======== DATASET EXTRACT
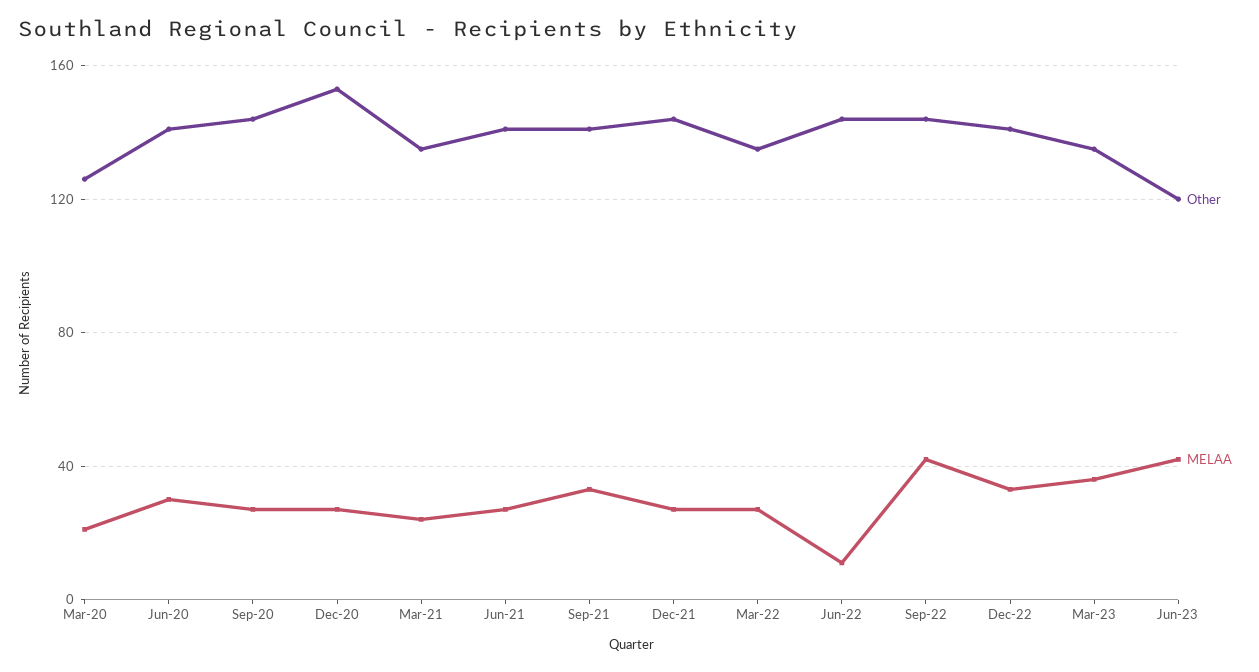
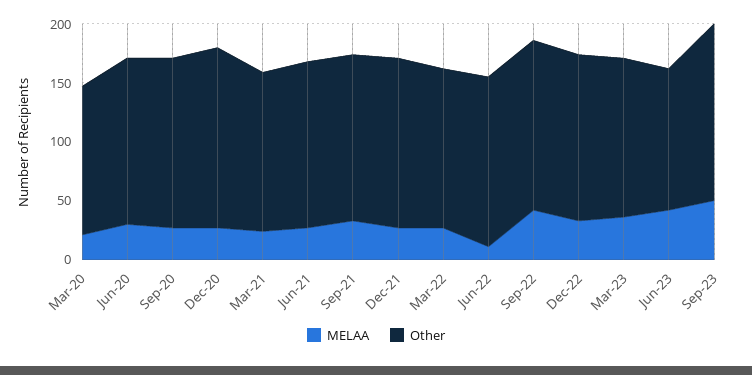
MELAA, Sep-23: none -> 50
Other, Sep-23: none -> 150

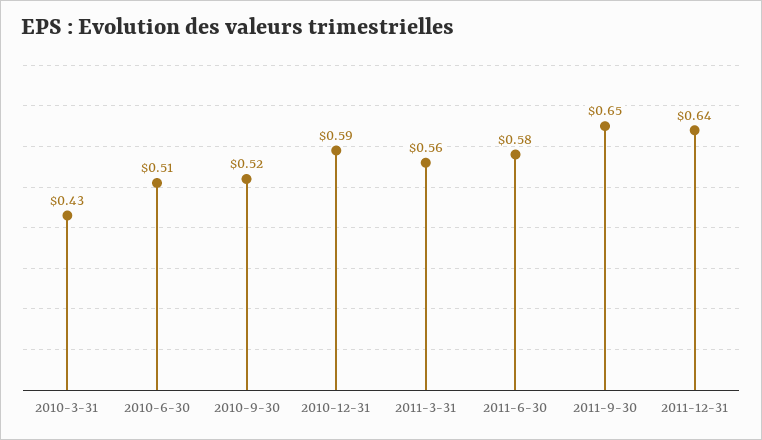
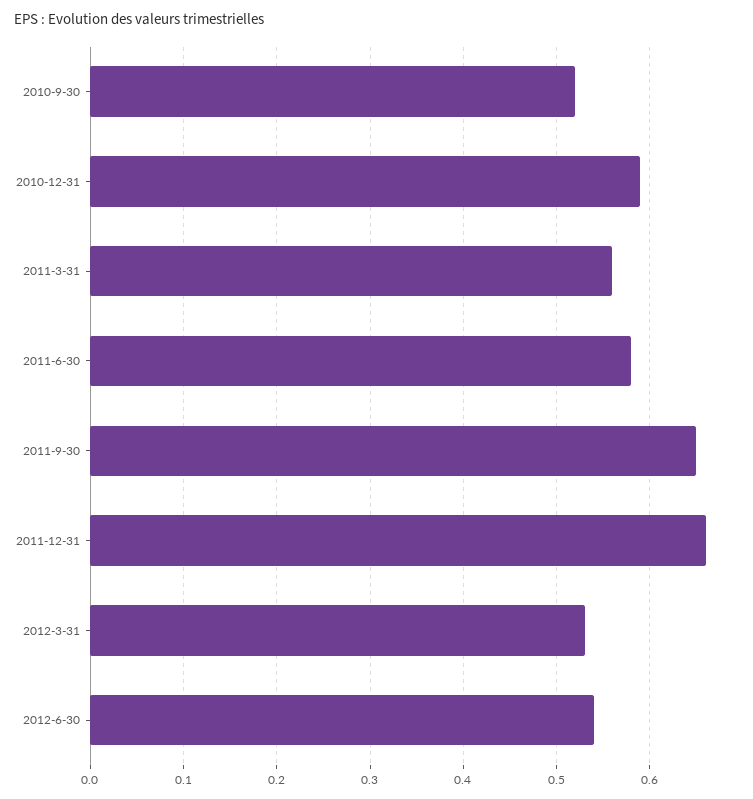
2010-3-31: 0.43 -> none
2010-6-30: 0.51 -> none
2011-12-31: 0.64 -> 0.66
2012-3-31: none -> 0.53
2012-6-30: none -> 0.54

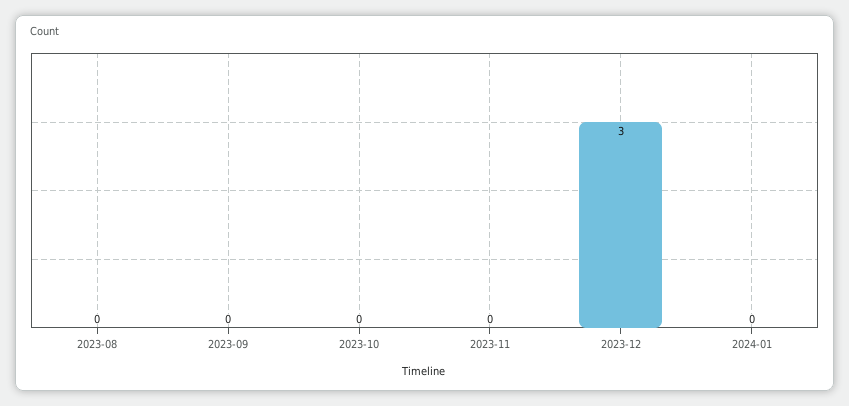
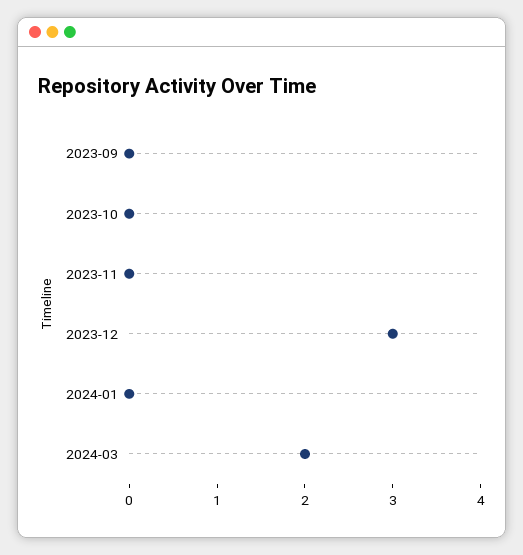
2023-08: 0 -> none
2024-03: none -> 2

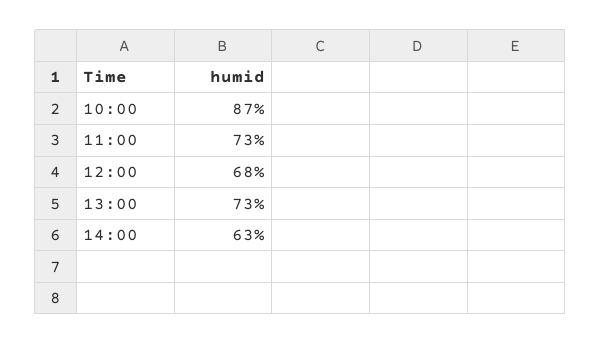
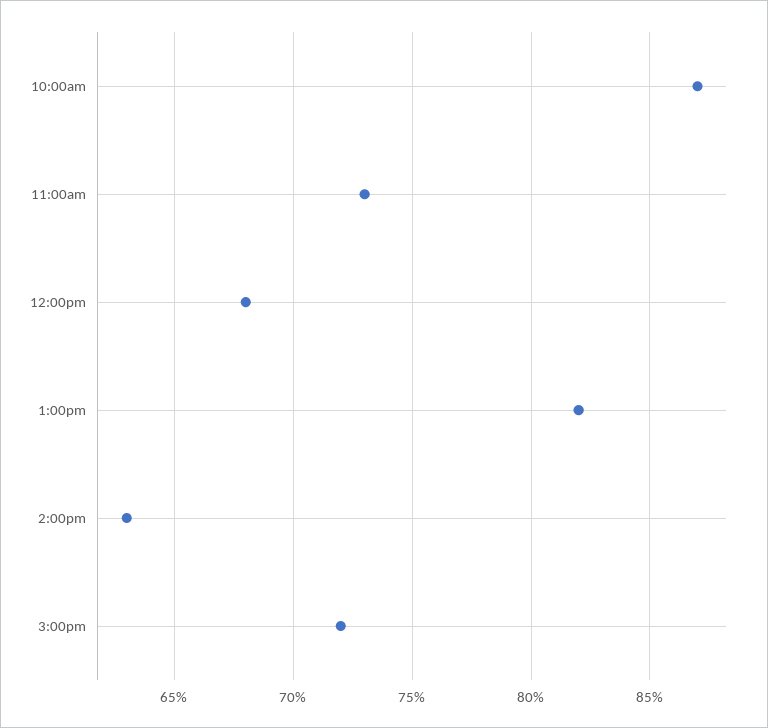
13:00: 73 -> 82
3:00pm: none -> 72

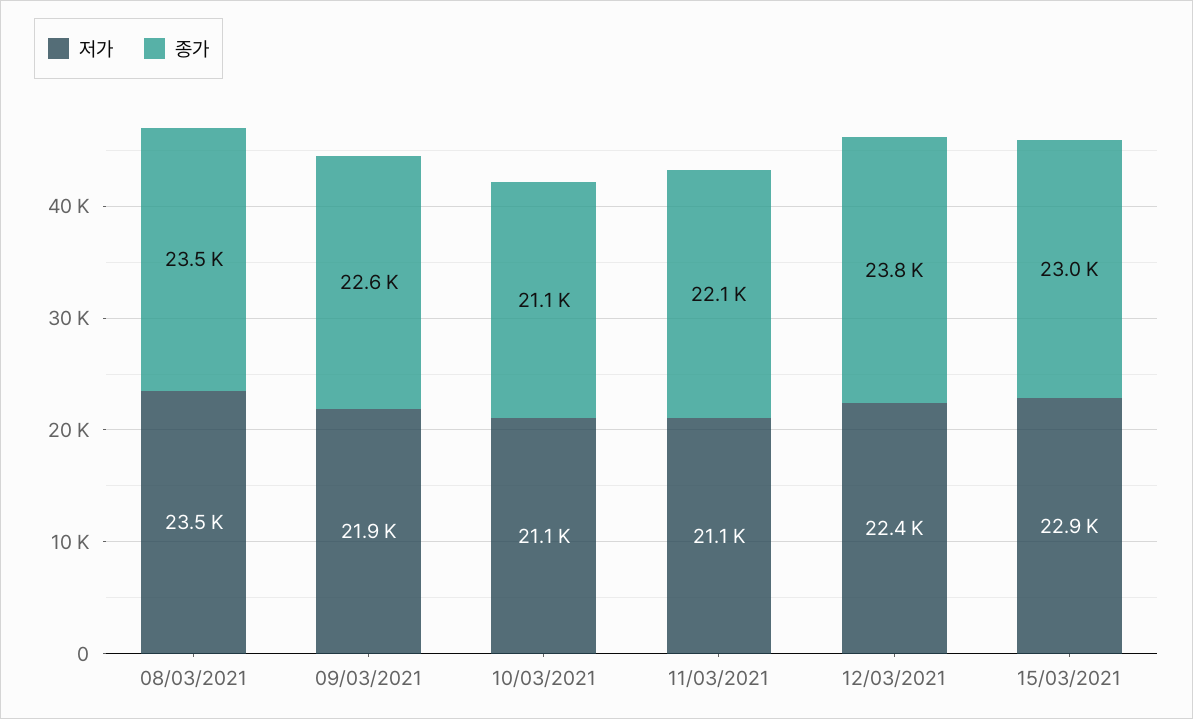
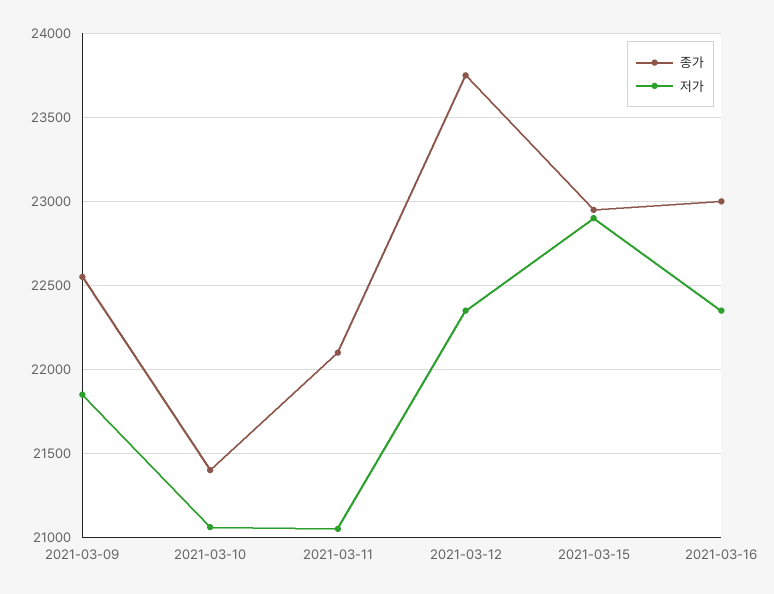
저가, 08/03/2021: 23500 -> none
종가, 08/03/2021: 23500 -> none
종가, 10/03/2021: 21100 -> 21400
종가, 2021-03-16: none -> 23000
저가, 2021-03-16: none -> 22350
================
■ EXERCISE DIRECTIONS
Whenever a line holds a picture, print that line without the picture. All other data must be output exactly.

■ RESPONSE TO THIS TASK
MELAA, Sep-23: none -> 50
Other, Sep-23: none -> 150

2010-3-31: 0.43 -> none
2010-6-30: 0.51 -> none
2011-12-31: 0.64 -> 0.66
2012-3-31: none -> 0.53
2012-6-30: none -> 0.54

2023-08: 0 -> none
2024-03: none -> 2

13:00: 73 -> 82
3:00pm: none -> 72

저가, 08/03/2021: 23500 -> none
종가, 08/03/2021: 23500 -> none
종가, 10/03/2021: 21100 -> 21400
종가, 2021-03-16: none -> 23000
저가, 2021-03-16: none -> 22350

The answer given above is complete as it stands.